▸ TASK OBJECTIVE
Your reply should be the records below, duplicated exactly, with any picture removed.

==*==

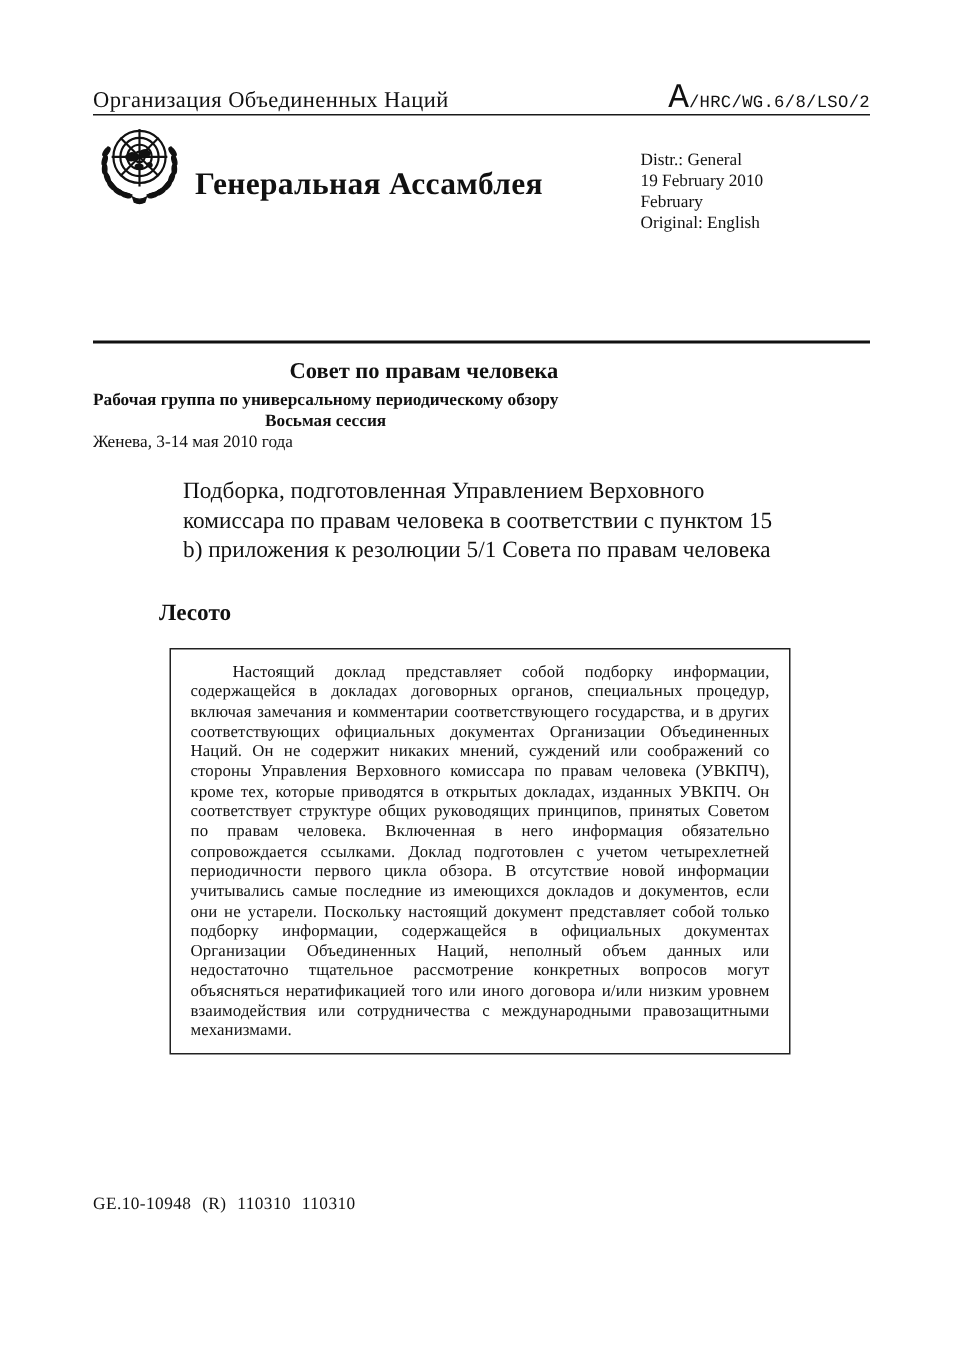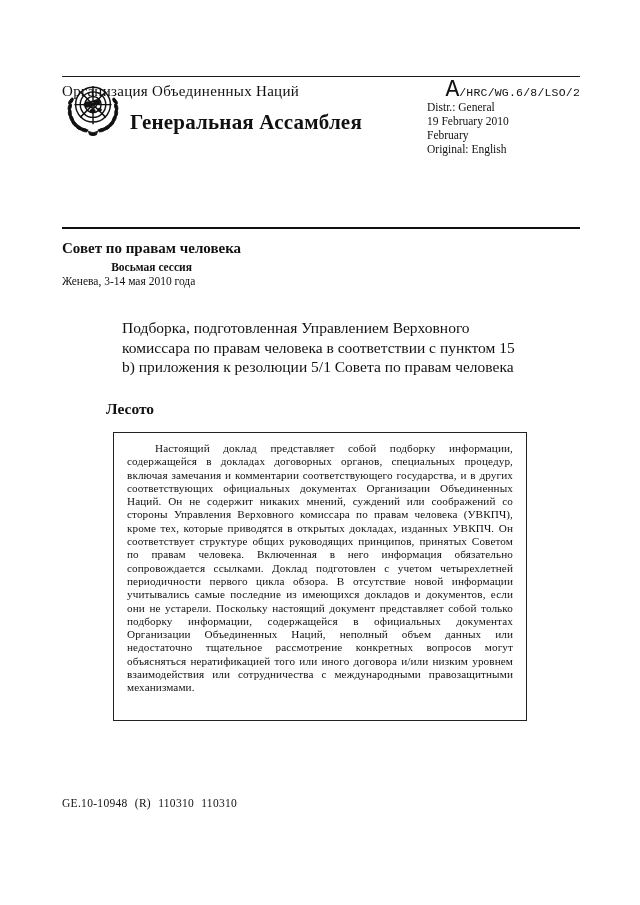--- a/index.html
+++ b/index.html
@@ -16,7 +16,7 @@
   
   .org-row {
     position: absolute; left: 62px; top: 54px; width: 518px;
-    display: flex; justify-content: space-between; align-items: baseline; margin-top: 25px;
+    display: flex; justify-content: space-between; align-items: baseline;
   }
   .org-name { font-size: 15px; letter-spacing: 0.3px; }
   .doc-symbol { white-space: nowrap; font-family: Liberation Mono, monospace; }

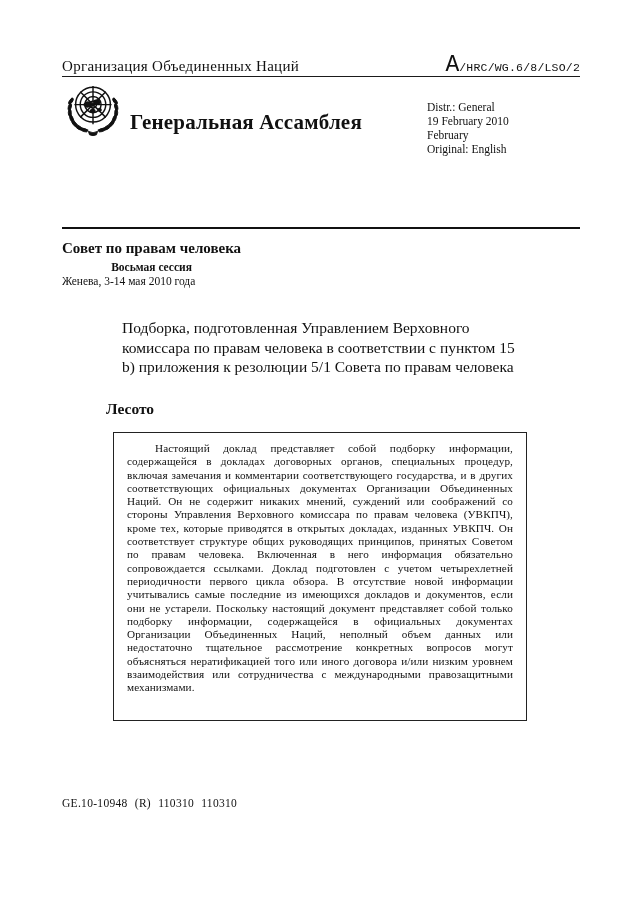--- a/index.html
+++ b/index.html
@@ -145,6 +145,7 @@
 
   <div class="session">
     <div class="body-name">Совет по правам человека</div>
+    <div class="wg">Рабочая группа по универсальному периодическому обзору</div>
     <div class="sess">Восьмая сессия</div>
     <div class="venue">Женева, 3-14 мая 2010 года</div>
   </div>

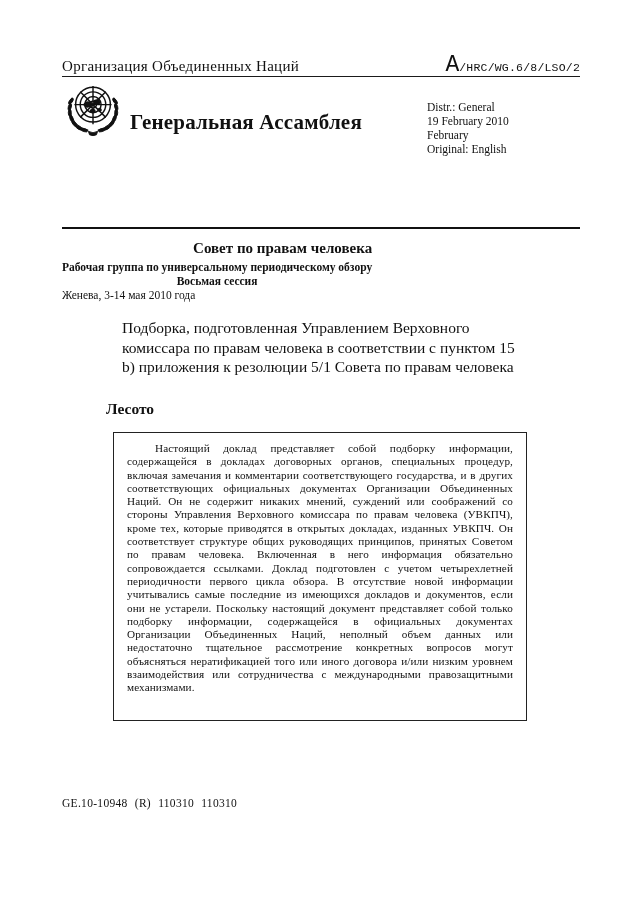--- a/index.html
+++ b/index.html
@@ -65,7 +65,7 @@
   .summary-box {
     position: absolute; left: 113px; top: 432px; width: 414px;
     border: 1.5px solid #222222;
-    padding: 9px 13px 25px 13px;
+    padding: 9px 13px 7px 13px;
     background: #ffffff;
   }
   .summary-box p {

==*==

▸ SOLUTION TO THE PROBLEM
--- a/index.html
+++ b/index.html
@@ -16,7 +16,7 @@
   
   .org-row {
     position: absolute; left: 62px; top: 54px; width: 518px;
-    display: flex; justify-content: space-between; align-items: baseline; margin-top: 25px;
+    display: flex; justify-content: space-between; align-items: baseline;
   }
   .org-name { font-size: 15px; letter-spacing: 0.3px; }
   .doc-symbol { white-space: nowrap; font-family: Liberation Mono, monospace; }

--- a/index.html
+++ b/index.html
@@ -145,6 +145,7 @@
 
   <div class="session">
     <div class="body-name">Совет по правам человека</div>
+    <div class="wg">Рабочая группа по универсальному периодическому обзору</div>
     <div class="sess">Восьмая сессия</div>
     <div class="venue">Женева, 3-14 мая 2010 года</div>
   </div>

--- a/index.html
+++ b/index.html
@@ -65,7 +65,7 @@
   .summary-box {
     position: absolute; left: 113px; top: 432px; width: 414px;
     border: 1.5px solid #222222;
-    padding: 9px 13px 25px 13px;
+    padding: 9px 13px 7px 13px;
     background: #ffffff;
   }
   .summary-box p {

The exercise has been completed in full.